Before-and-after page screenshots
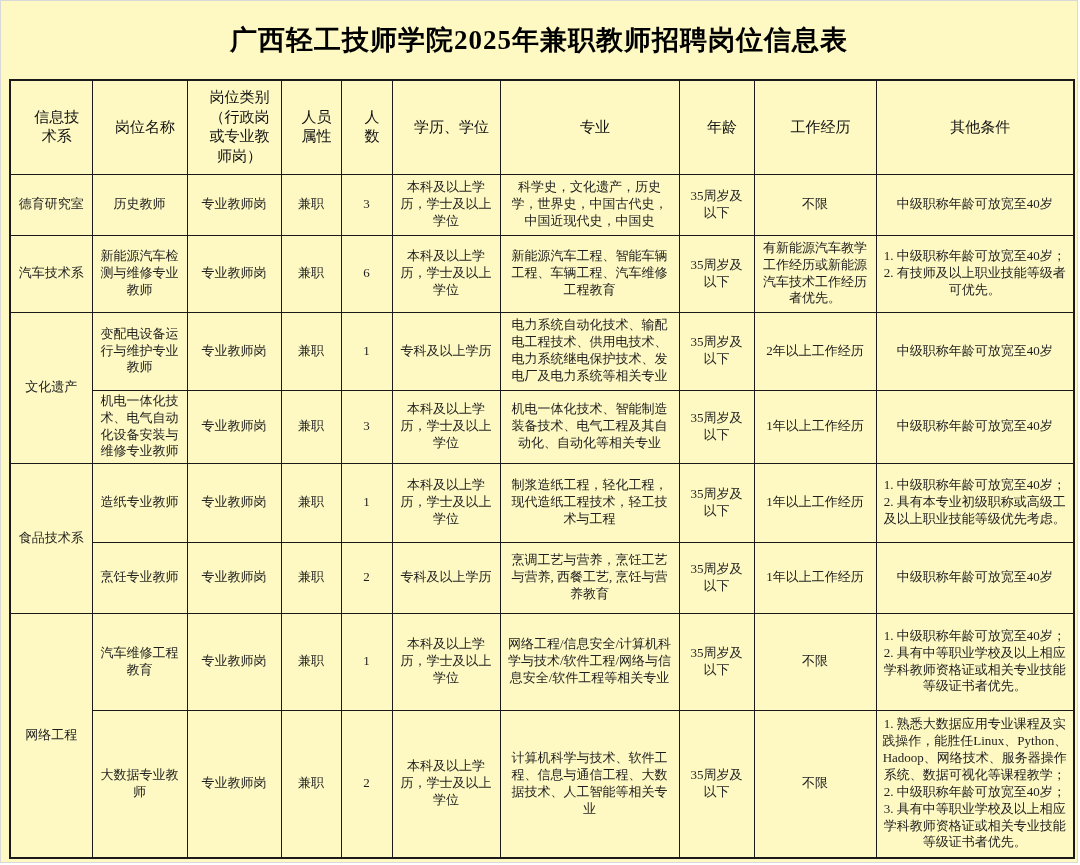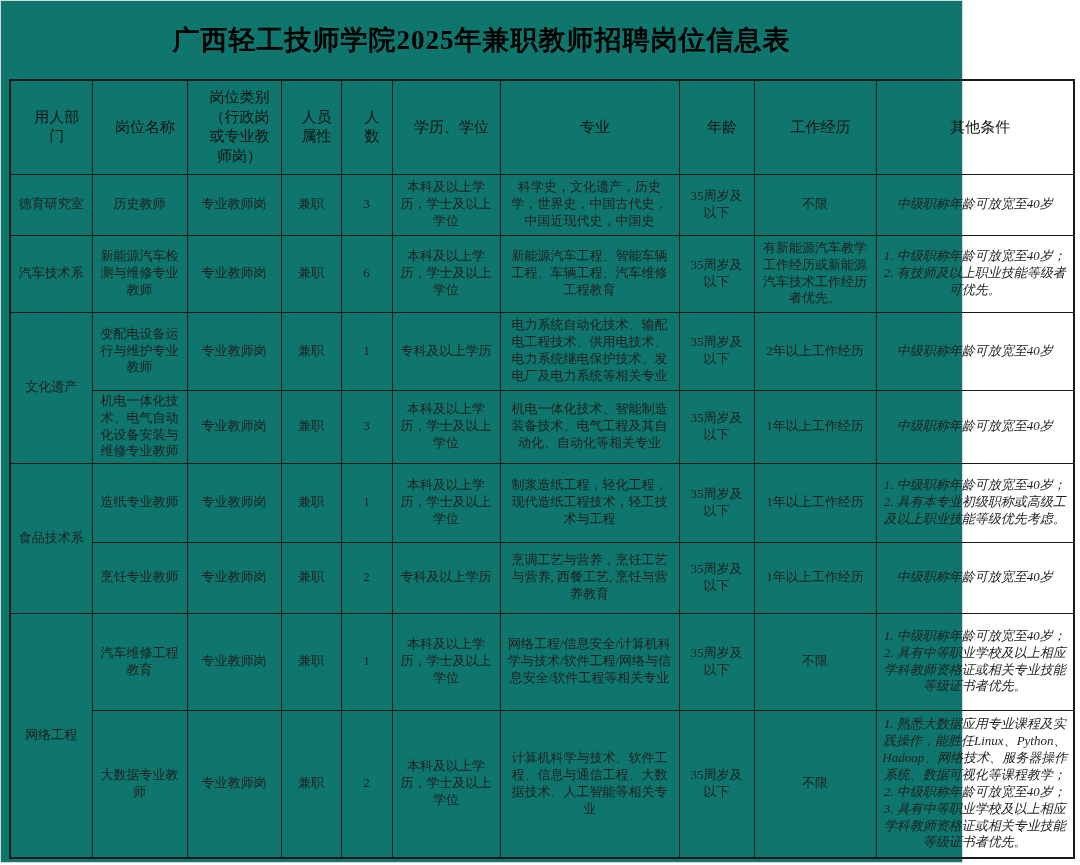--- a/index.html
+++ b/index.html
@@ -18,10 +18,10 @@
   .page {
     position: absolute;
     left: 0; top: 0;
-    width: 963px;
+    width: 1078px;
     height: 863px;
     border: 1px solid #d9d9d9;
-    background: #0f766e;
+    background: #fef9c3;
     box-sizing: border-box;
   }
   .title-bar {

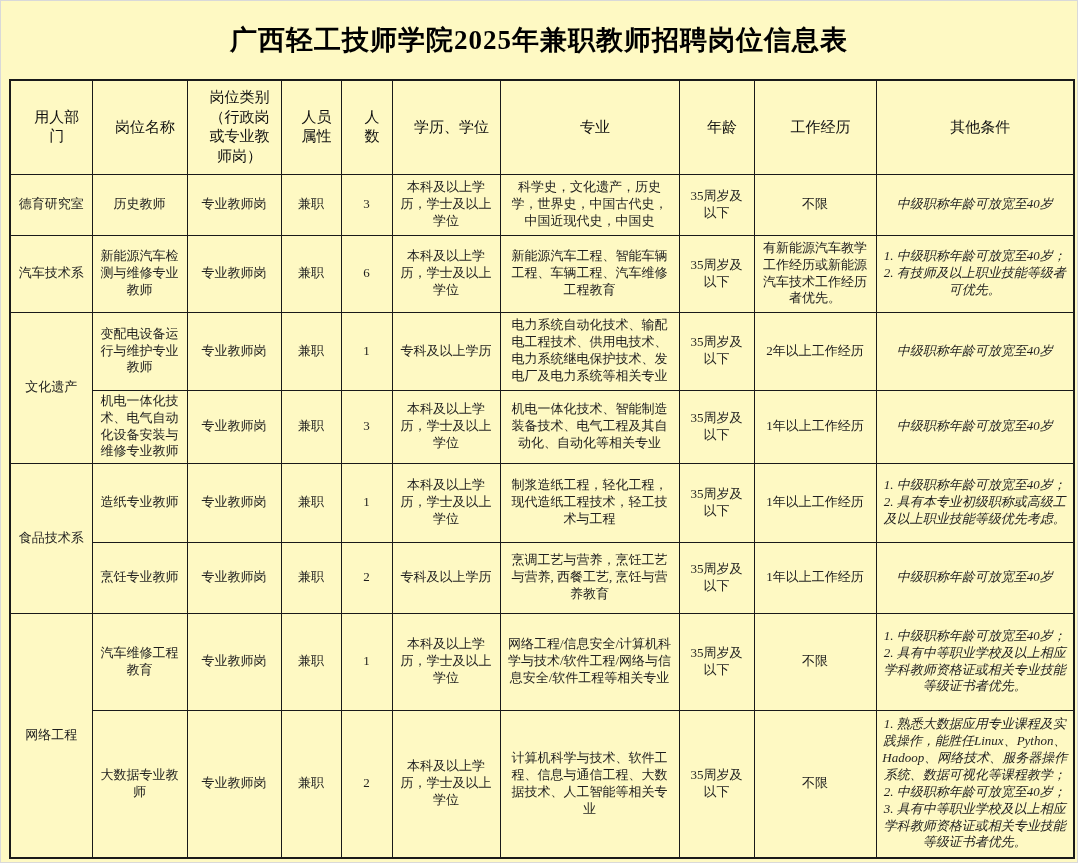--- a/index.html
+++ b/index.html
@@ -114,7 +114,7 @@
     </colgroup>
     <tbody>
       <tr class="h-head">
-        <th>用人部门</th>
+        <th>信息技术系</th>
         <th>岗位名称</th>
         <th>岗位类别
 （行政岗或专业教师岗）</th>

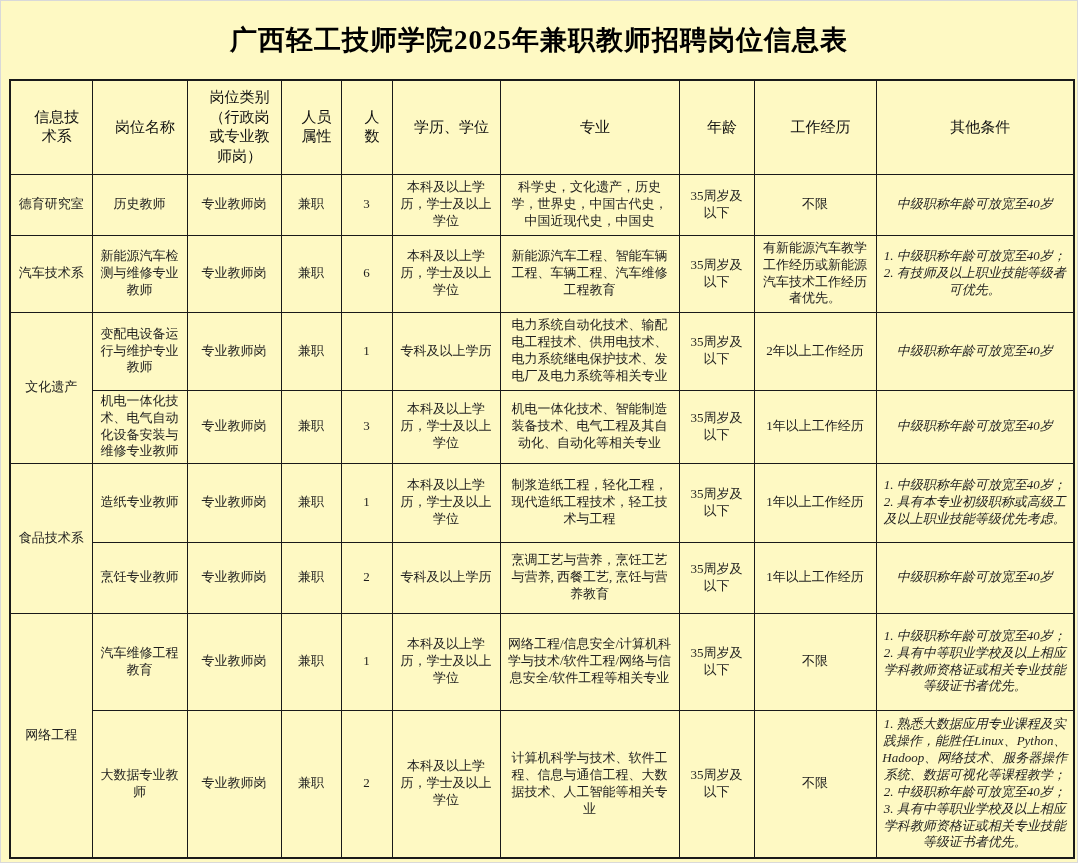--- a/index.html
+++ b/index.html
@@ -74,7 +74,6 @@
     font-size: 12.5px;
     line-height: 1.3;
     padding: 2px 6px;
-    font-style: italic;
   }
   td.c-exp {
     white-space: pre-line;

> _YOUR GOAL_:
Without changing a word, retype the data above and omit its pictures.

> _SOLUTION TO THIS TASK_:
--- a/index.html
+++ b/index.html
@@ -18,10 +18,10 @@
   .page {
     position: absolute;
     left: 0; top: 0;
-    width: 963px;
+    width: 1078px;
     height: 863px;
     border: 1px solid #d9d9d9;
-    background: #0f766e;
+    background: #fef9c3;
     box-sizing: border-box;
   }
   .title-bar {

--- a/index.html
+++ b/index.html
@@ -114,7 +114,7 @@
     </colgroup>
     <tbody>
       <tr class="h-head">
-        <th>用人部门</th>
+        <th>信息技术系</th>
         <th>岗位名称</th>
         <th>岗位类别
 （行政岗或专业教师岗）</th>

--- a/index.html
+++ b/index.html
@@ -74,7 +74,6 @@
     font-size: 12.5px;
     line-height: 1.3;
     padding: 2px 6px;
-    font-style: italic;
   }
   td.c-exp {
     white-space: pre-line;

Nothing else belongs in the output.